Die CDU bleibt trotz massiver Einbußen bei der Landtagswahl in Hessen stärkste Kraft, die SPD liegt nach herben Verlusten nur noch knapp vor den Grünen auf Platz zwei. Das schwarz-grüne Regierungsbündnis muss um eine Fortsetzung bangen.
Erst Bayern, jetzt Hessen – die Wähler haben die zerstrittenen Parteien der großen Koalition erneut abgestraft. Bei der Landtagswahl in Hessen erlitten CDU und SPD am Sonntag jeweils zweistellige Verluste. Ob es trotz massiver Zugewinne der Grünen für eine Fortsetzung des seit 2013 in Hessen regierenden schwarz-grünen Bündnisses reicht, war am Abend zunächst noch offen.
Die Parteichefinnen von CDU und SPD, Kanzlerin Angela Merkel und Andrea Nahles, geraten nach der zweiten herben Wahlschlappe binnen zwei Wochen intern noch stärker unter Druck. Kommendes Wochenende wollen die Spitzen beider Parteien über Konsequenzen aus den Wahlen in Bayern und Hessen diskutieren. Auf Vorschlag von Nahles wollen die Sozialdemokraten bereits am Montag in Präsidium und Vorstand über einen Kriterienkatalog beraten, wie die GroKo künftig besser arbeiten kann und wann für die SPD eine rote Linie erreicht ist.

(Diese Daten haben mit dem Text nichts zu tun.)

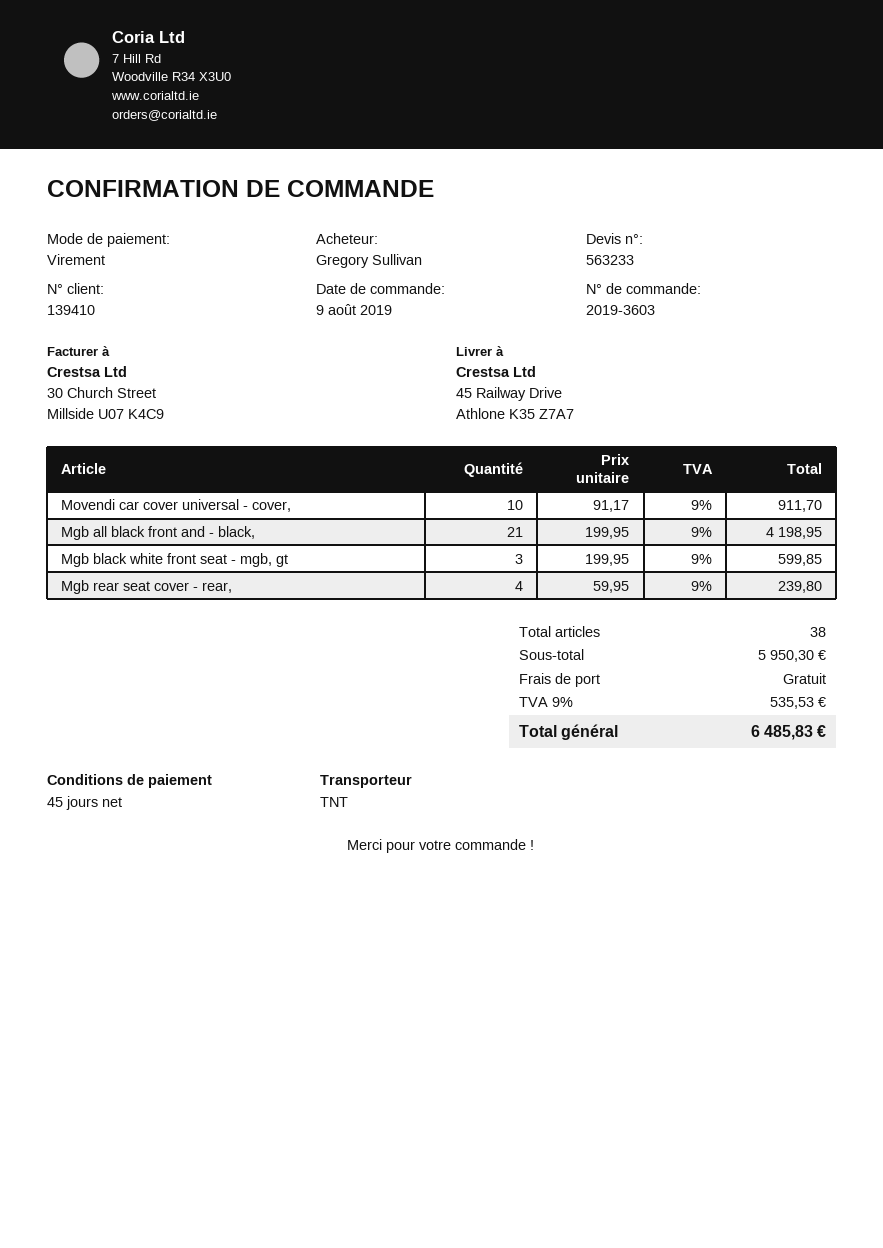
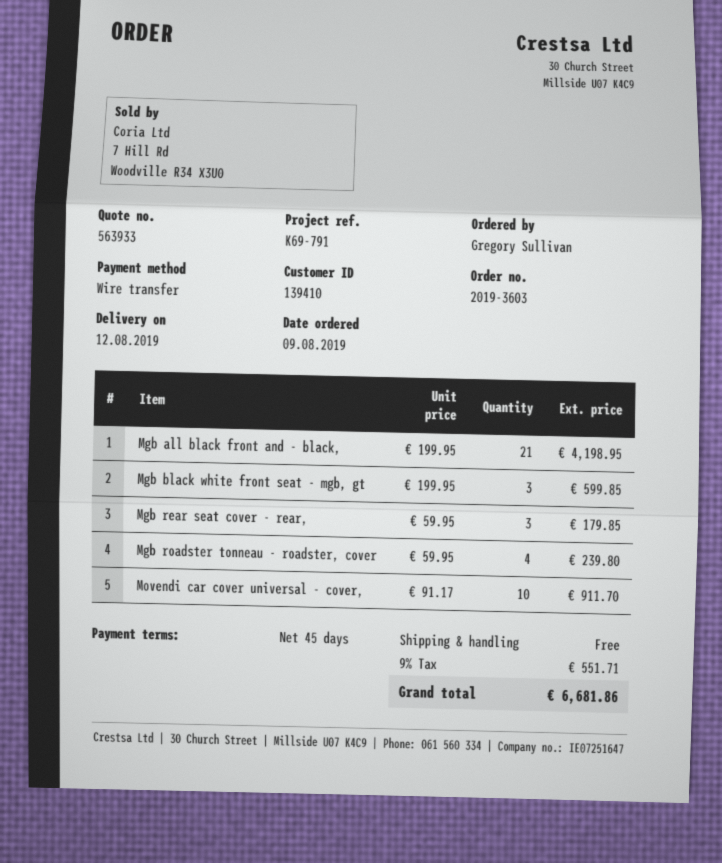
quote number: 563233 -> 563933
Mgb rear seat cover - rear,: 4 x 59.95 = 239.80 -> 3 x 59.95 = 179.85
Mgb roadster tonneau - roadster, cover: none -> 4 x 59.95 = 239.80
tax: 9% = 535.53 -> 9% = 551.71
total: 6485.83 -> 6681.86

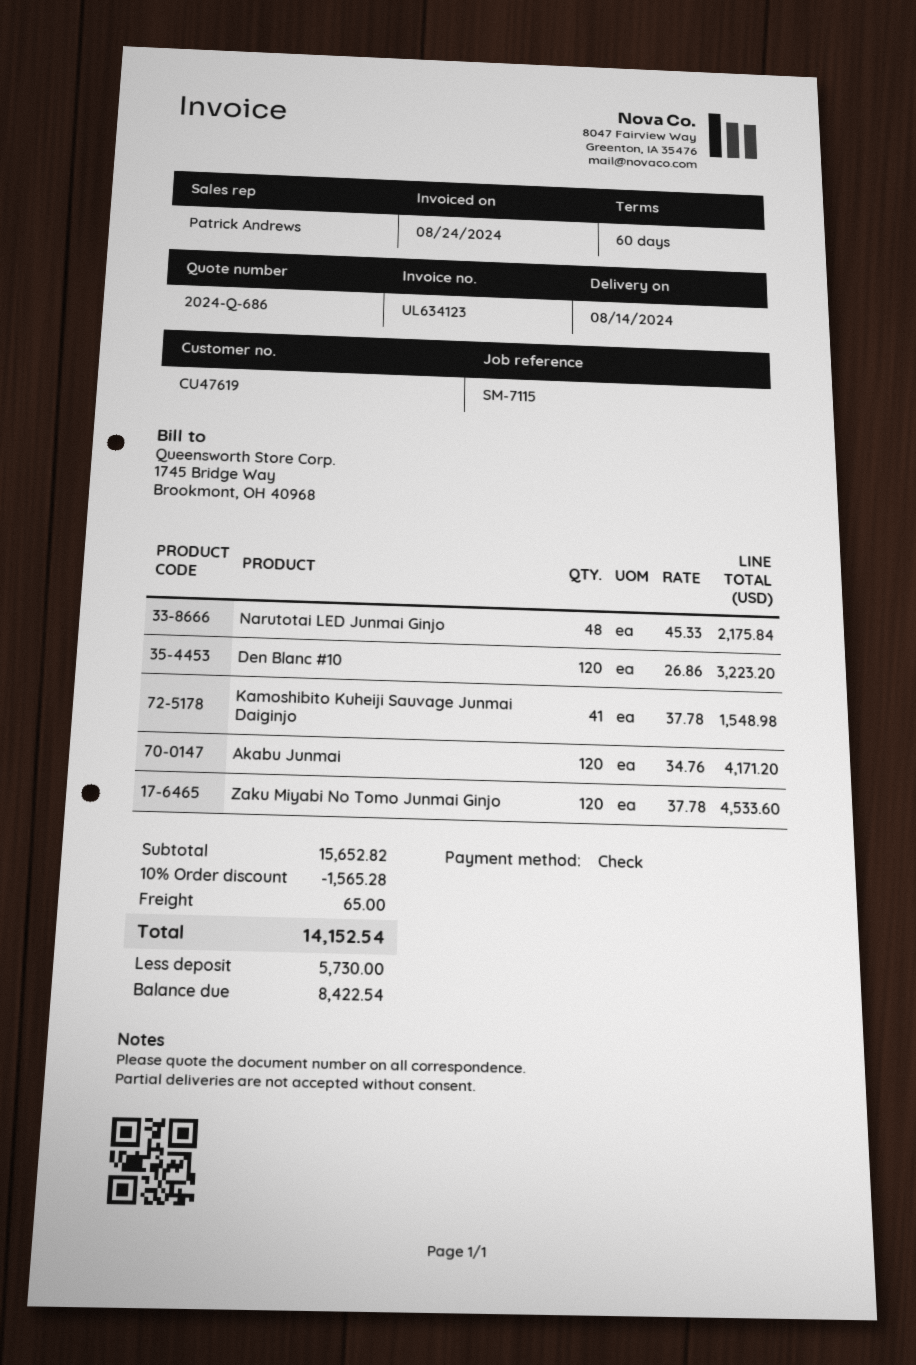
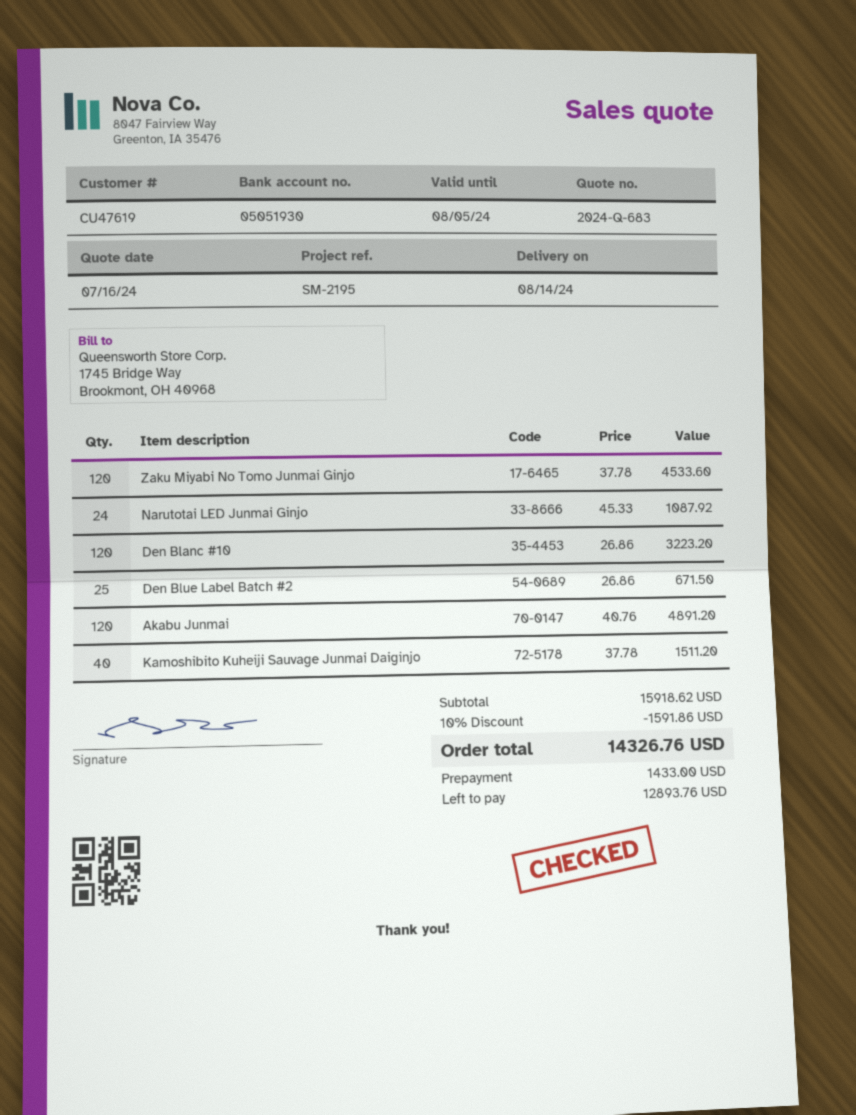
quote number: 2024-Q-686 -> 2024-Q-683
reference: SM-7115 -> SM-2195
Narutotai LED Junmai Ginjo: 48 x 45.33 = 2175.84 -> 24 x 45.33 = 1087.92
Kamoshibito Kuheiji Sauvage Junmai Daiginjo: 41 x 37.78 = 1548.98 -> 40 x 37.78 = 1511.20
Akabu Junmai: 120 x 34.76 = 4171.20 -> 120 x 40.76 = 4891.20
Den Blue Label Batch #2: none -> 25 x 26.86 = 671.50
subtotal: 15652.82 -> 15918.62
discount: 10% = 1565.28 -> 10% = 1591.86
shipping: 65.00 -> none
total: 14152.54 -> 14326.76
deposit: 5730.00 -> 1433.00
balance: 8422.54 -> 12893.76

Die CDU von Ministerpräsident Volker Bouffier blieb zwar stärkste Kraft, fuhr nach den Hochrechnungen von ARD und ZDF aber ihr schlechtestes Ergebnis in dem Bundesland seit mehr als 50 Jahren ein und rutschte unter die Marke von 30 Prozent. Die SPD von Spitzenkandidat Thorsten Schäfer-Gümbel erzielte mit um die 20 Prozent ihr schlechtestes Landesergebnis jemals. Große Wahlgewinner sind die Grünen mit ihrem besten Abschneiden bei einer Hessen-Wahl sowie die AfD. Die Rechtspopulisten zogen erstmals in den Landtag ein und sind nunmehr in allen 16 Landesparlamenten vertreten. Auch FDP und Linke bleiben im Landtag in Wiesbaden – damit bekommt Hessen erstmals ein Sechs-Parteien-Parlament.
Nach den Zahlen von ARD und ZDF (23.27 Uhr/23.37 Uhr) reichte es knapp nicht für eine Mehrheit von Schwarz-Grün. Laut ZDF hätte nur ein Jamaika-Bündnis aus CDU, Grünen und FDP eine Mehrheit, laut ARD wären daneben auch Bündnisse aus CDU und SPD sowie SPD, Grünen und FDP möglich.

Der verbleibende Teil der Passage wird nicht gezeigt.